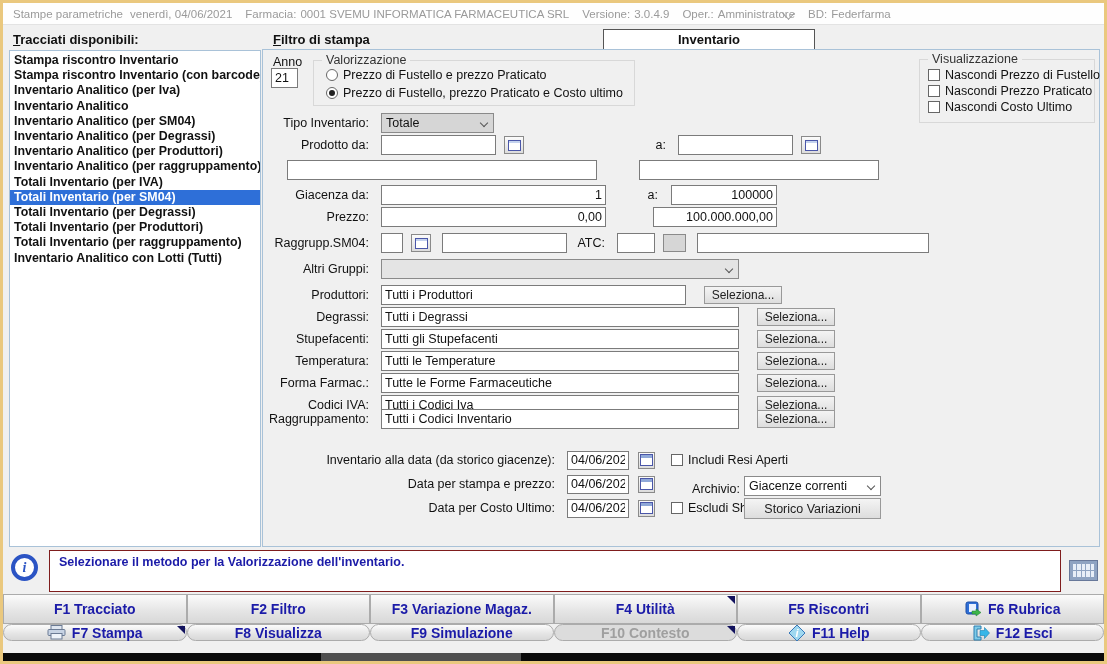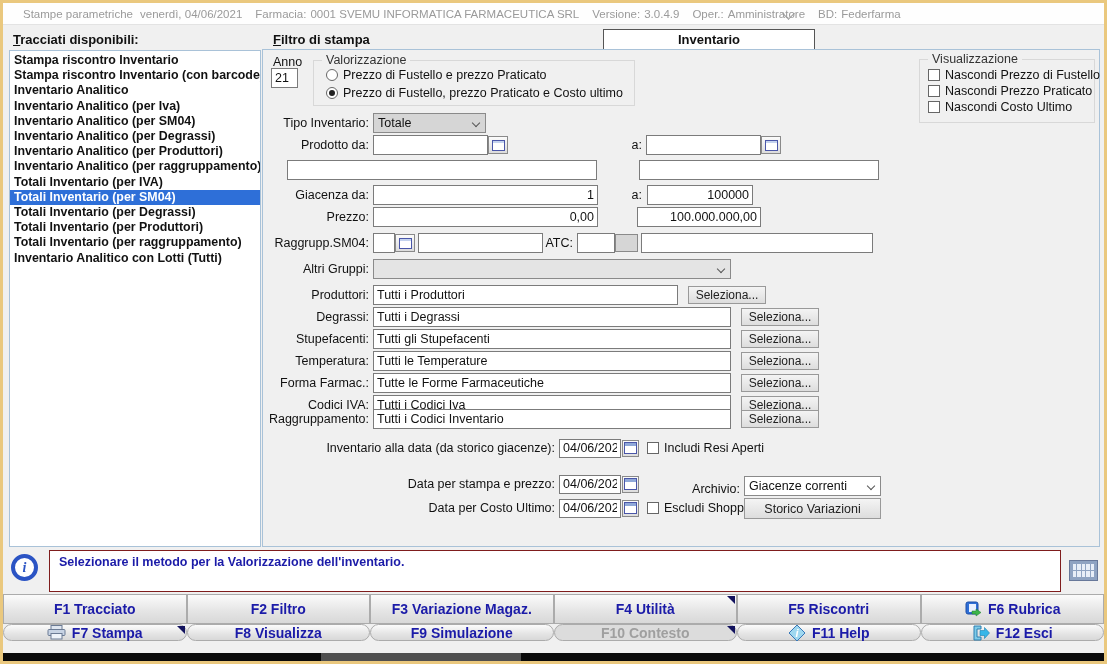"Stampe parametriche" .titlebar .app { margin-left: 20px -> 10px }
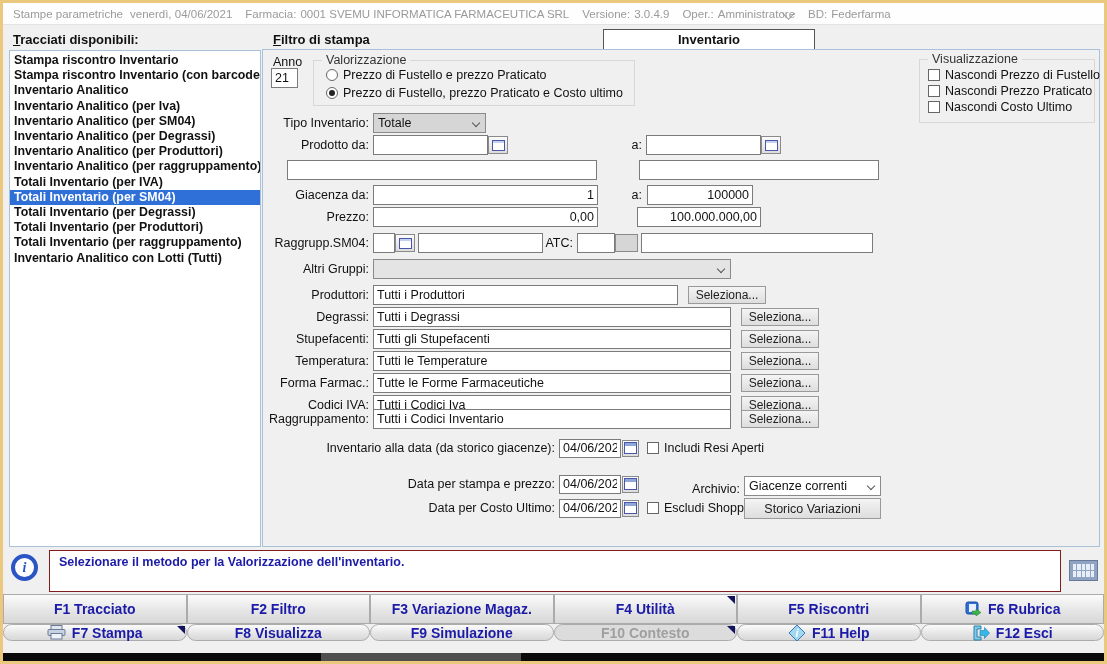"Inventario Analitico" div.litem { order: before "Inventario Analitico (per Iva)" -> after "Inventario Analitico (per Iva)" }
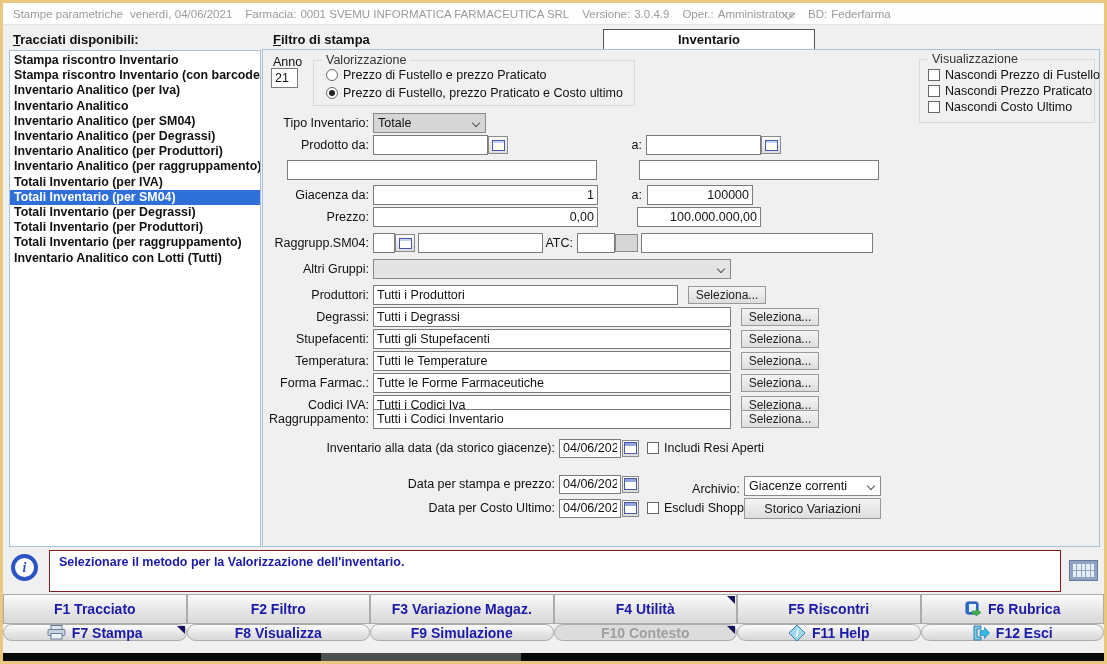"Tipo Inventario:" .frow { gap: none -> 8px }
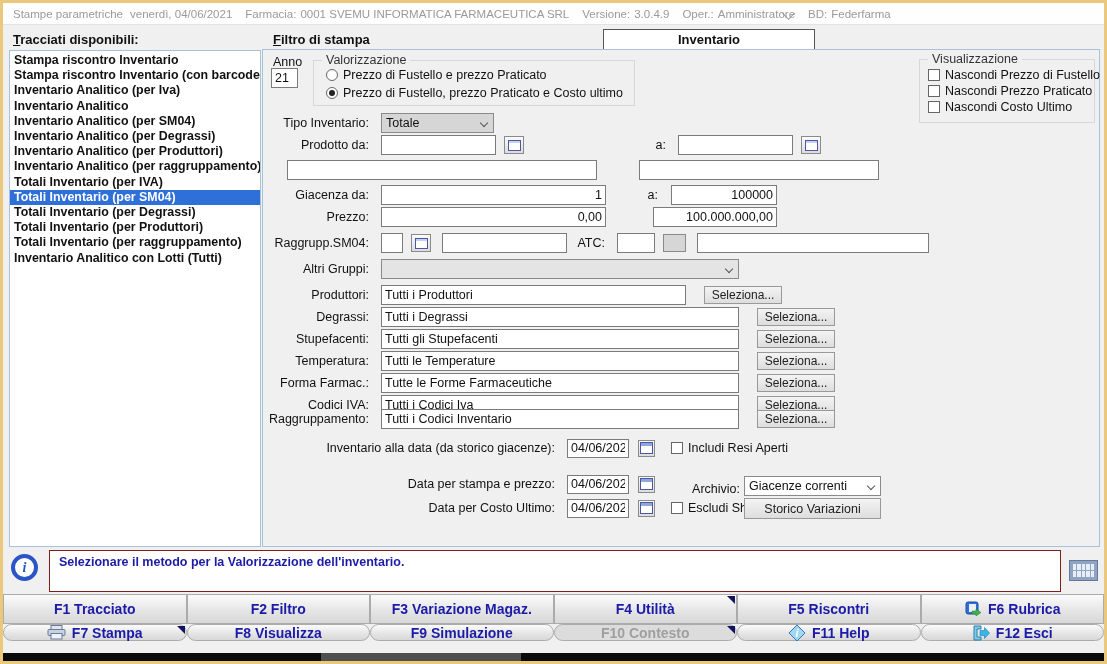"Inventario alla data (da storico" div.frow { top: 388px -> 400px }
++++++++++
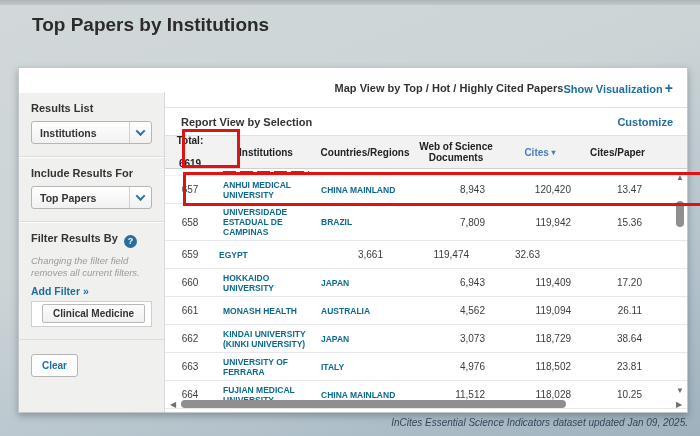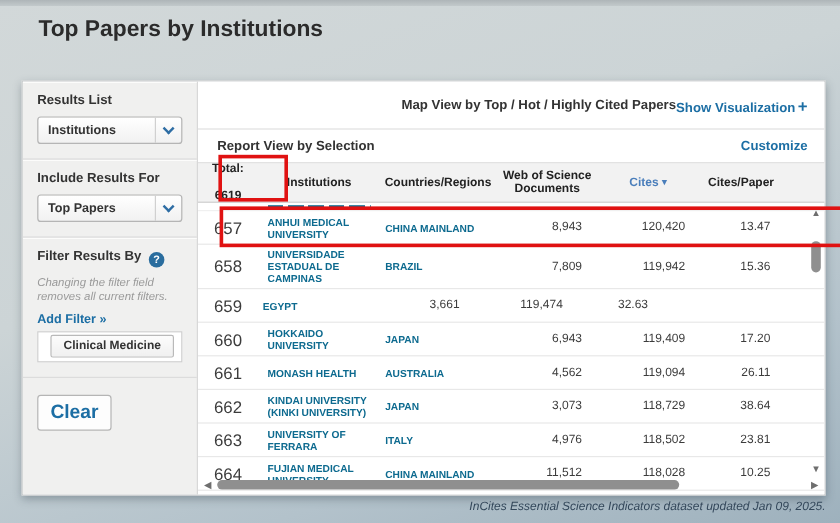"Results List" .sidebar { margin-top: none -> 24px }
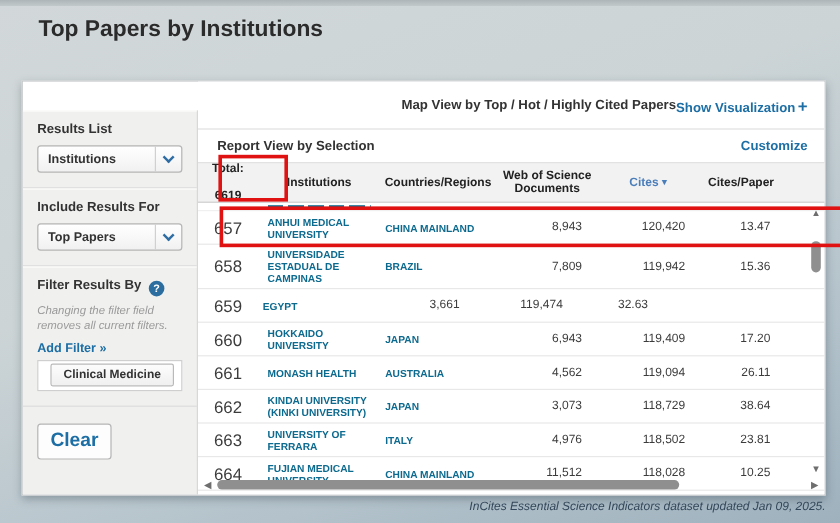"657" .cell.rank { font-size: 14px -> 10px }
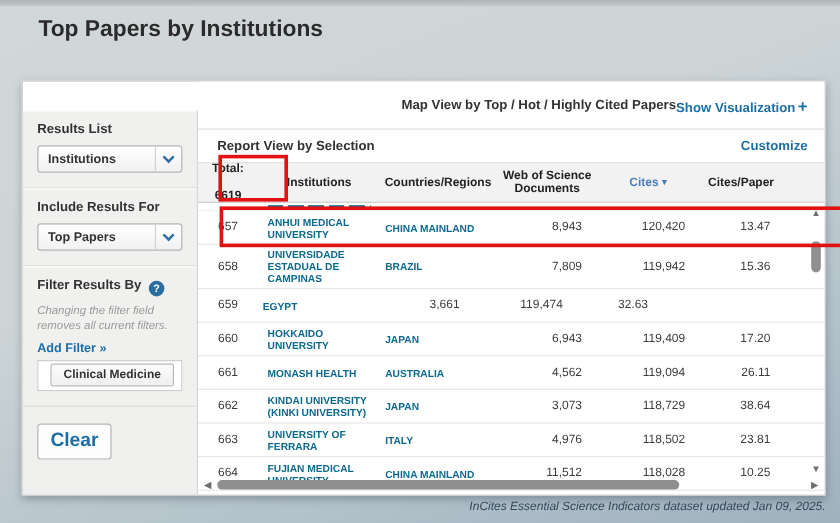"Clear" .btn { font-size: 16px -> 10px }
++++++++++
[WHAT THE EXERCISE ASKS] Range to print from the listing above: from the line with "margin-left: 20px ->" up to and including the line with "alla data (da". Please print those lines exactly, with no pictures and nothing more.

[FINISHED EXERCISE]
"Stampe parametriche" .titlebar .app { margin-left: 20px -> 10px }
"Inventario Analitico" div.litem { order: before "Inventario Analitico (per Iva)" -> after "Inventario Analitico (per Iva)" }
"Tipo Inventario:" .frow { gap: none -> 8px }
"Inventario alla data (da storico" div.frow { top: 388px -> 400px }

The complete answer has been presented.